[Revision comparison data]
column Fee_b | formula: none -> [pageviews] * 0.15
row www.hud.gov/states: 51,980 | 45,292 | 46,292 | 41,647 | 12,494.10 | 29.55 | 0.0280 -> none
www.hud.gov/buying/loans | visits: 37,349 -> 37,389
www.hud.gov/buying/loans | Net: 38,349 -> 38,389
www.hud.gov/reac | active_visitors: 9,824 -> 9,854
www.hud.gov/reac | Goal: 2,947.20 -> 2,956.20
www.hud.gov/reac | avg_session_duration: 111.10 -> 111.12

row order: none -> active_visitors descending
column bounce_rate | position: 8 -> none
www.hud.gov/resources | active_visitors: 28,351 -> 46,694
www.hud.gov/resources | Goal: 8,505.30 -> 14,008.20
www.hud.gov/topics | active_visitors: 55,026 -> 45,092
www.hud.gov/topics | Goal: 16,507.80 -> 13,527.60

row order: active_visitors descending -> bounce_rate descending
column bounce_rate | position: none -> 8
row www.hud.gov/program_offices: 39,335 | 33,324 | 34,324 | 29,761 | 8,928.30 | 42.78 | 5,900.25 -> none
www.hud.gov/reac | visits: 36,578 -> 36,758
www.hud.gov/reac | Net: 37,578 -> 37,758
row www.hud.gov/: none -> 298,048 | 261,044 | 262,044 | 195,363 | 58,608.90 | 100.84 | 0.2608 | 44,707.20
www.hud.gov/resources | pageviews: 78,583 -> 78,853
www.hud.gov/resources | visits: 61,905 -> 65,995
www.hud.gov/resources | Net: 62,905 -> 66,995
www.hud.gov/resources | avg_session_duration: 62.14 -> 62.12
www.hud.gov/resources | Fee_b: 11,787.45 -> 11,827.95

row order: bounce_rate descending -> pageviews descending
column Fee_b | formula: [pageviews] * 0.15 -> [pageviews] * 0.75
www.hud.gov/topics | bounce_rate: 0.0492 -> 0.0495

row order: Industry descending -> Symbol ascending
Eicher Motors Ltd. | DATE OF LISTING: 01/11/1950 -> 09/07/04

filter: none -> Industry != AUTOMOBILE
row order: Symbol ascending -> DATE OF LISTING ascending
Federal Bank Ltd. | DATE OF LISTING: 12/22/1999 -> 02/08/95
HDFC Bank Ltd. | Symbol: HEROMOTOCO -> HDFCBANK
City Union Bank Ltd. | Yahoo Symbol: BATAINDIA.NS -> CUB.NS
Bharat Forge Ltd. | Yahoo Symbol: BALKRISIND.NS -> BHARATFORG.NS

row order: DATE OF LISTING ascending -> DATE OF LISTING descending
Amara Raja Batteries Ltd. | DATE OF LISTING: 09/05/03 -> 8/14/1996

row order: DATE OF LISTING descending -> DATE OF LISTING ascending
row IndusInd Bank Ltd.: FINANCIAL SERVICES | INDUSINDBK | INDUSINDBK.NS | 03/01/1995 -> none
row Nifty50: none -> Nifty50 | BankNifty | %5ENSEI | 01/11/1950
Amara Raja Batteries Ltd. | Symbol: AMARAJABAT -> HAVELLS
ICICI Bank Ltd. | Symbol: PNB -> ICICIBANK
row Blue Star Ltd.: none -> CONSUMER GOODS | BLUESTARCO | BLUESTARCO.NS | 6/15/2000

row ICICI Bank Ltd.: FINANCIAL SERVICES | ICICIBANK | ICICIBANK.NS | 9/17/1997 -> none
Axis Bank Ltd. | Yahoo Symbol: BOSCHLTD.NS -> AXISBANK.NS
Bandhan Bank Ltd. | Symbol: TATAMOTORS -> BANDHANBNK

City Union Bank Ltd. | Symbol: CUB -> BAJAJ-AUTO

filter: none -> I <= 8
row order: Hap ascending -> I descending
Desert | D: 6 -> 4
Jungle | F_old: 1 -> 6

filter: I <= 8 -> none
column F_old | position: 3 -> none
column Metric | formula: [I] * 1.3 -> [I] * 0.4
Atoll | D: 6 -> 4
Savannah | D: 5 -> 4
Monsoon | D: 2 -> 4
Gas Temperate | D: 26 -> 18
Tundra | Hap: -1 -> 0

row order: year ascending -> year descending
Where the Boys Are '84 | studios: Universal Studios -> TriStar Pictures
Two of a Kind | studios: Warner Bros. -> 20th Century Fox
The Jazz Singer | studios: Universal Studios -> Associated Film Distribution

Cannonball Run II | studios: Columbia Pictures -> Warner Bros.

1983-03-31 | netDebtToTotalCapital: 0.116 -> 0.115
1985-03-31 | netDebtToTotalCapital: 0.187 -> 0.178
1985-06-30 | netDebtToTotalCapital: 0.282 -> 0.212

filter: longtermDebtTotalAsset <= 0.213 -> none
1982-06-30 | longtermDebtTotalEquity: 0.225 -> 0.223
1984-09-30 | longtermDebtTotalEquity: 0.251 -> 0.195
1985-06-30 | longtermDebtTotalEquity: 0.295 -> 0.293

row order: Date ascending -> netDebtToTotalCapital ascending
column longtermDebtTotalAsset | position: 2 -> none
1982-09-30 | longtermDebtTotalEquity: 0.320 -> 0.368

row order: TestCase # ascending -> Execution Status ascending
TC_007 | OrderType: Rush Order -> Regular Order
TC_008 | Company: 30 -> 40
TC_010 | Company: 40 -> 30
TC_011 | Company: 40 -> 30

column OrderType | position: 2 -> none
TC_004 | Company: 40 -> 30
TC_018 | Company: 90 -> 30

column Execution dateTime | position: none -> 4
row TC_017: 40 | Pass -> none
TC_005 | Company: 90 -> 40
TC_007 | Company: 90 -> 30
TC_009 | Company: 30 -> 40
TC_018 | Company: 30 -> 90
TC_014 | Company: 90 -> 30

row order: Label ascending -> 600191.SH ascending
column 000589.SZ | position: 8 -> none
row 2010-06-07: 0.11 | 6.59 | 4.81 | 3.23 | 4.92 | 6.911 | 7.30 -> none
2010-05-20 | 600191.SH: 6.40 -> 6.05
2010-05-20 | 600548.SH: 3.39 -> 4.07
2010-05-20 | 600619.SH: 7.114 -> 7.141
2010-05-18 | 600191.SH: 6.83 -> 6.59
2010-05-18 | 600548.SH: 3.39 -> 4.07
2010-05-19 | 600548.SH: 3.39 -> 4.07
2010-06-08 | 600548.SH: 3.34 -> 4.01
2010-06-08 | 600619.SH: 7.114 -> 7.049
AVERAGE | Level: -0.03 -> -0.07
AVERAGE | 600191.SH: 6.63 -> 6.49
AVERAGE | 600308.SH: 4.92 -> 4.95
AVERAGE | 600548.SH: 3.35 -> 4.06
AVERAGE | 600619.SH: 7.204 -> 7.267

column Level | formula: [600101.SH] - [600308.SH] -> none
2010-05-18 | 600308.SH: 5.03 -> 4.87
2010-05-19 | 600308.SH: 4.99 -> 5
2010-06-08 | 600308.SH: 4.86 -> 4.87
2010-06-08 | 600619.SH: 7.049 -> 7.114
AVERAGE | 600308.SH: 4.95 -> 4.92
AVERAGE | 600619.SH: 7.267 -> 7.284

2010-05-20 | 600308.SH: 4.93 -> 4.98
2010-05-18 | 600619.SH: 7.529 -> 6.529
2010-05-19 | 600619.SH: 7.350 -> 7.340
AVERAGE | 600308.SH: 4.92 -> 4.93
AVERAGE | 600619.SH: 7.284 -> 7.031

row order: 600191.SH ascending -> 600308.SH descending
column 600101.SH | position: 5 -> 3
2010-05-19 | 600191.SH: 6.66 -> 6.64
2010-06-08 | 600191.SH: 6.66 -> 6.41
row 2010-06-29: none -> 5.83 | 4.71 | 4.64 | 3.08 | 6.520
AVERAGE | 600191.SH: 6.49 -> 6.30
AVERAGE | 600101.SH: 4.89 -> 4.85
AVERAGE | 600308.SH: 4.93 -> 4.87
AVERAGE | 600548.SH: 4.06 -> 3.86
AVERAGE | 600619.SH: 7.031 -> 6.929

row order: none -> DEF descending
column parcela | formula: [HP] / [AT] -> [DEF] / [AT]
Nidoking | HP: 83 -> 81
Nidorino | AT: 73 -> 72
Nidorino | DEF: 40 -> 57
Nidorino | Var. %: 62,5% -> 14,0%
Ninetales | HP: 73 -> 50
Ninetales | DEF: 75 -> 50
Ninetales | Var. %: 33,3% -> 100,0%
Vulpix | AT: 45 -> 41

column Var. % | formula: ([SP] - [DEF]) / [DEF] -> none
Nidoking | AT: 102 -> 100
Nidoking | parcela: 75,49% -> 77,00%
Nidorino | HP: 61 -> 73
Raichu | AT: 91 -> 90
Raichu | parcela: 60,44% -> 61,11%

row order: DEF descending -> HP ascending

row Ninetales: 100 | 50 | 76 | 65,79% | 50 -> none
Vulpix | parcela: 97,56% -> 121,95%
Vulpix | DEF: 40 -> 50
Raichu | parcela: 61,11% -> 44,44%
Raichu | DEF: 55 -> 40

WORK REQUIRED = What you return should be exactly the lines above, starting at the one with "AVERAGE | 600308.SH: 4.95 -> 4.92" and ending at the one with "row order: 600191.SH", and nothing else.

RESULT =
AVERAGE | 600308.SH: 4.95 -> 4.92
AVERAGE | 600619.SH: 7.267 -> 7.284

2010-05-20 | 600308.SH: 4.93 -> 4.98
2010-05-18 | 600619.SH: 7.529 -> 6.529
2010-05-19 | 600619.SH: 7.350 -> 7.340
AVERAGE | 600308.SH: 4.92 -> 4.93
AVERAGE | 600619.SH: 7.284 -> 7.031

row order: 600191.SH ascending -> 600308.SH descending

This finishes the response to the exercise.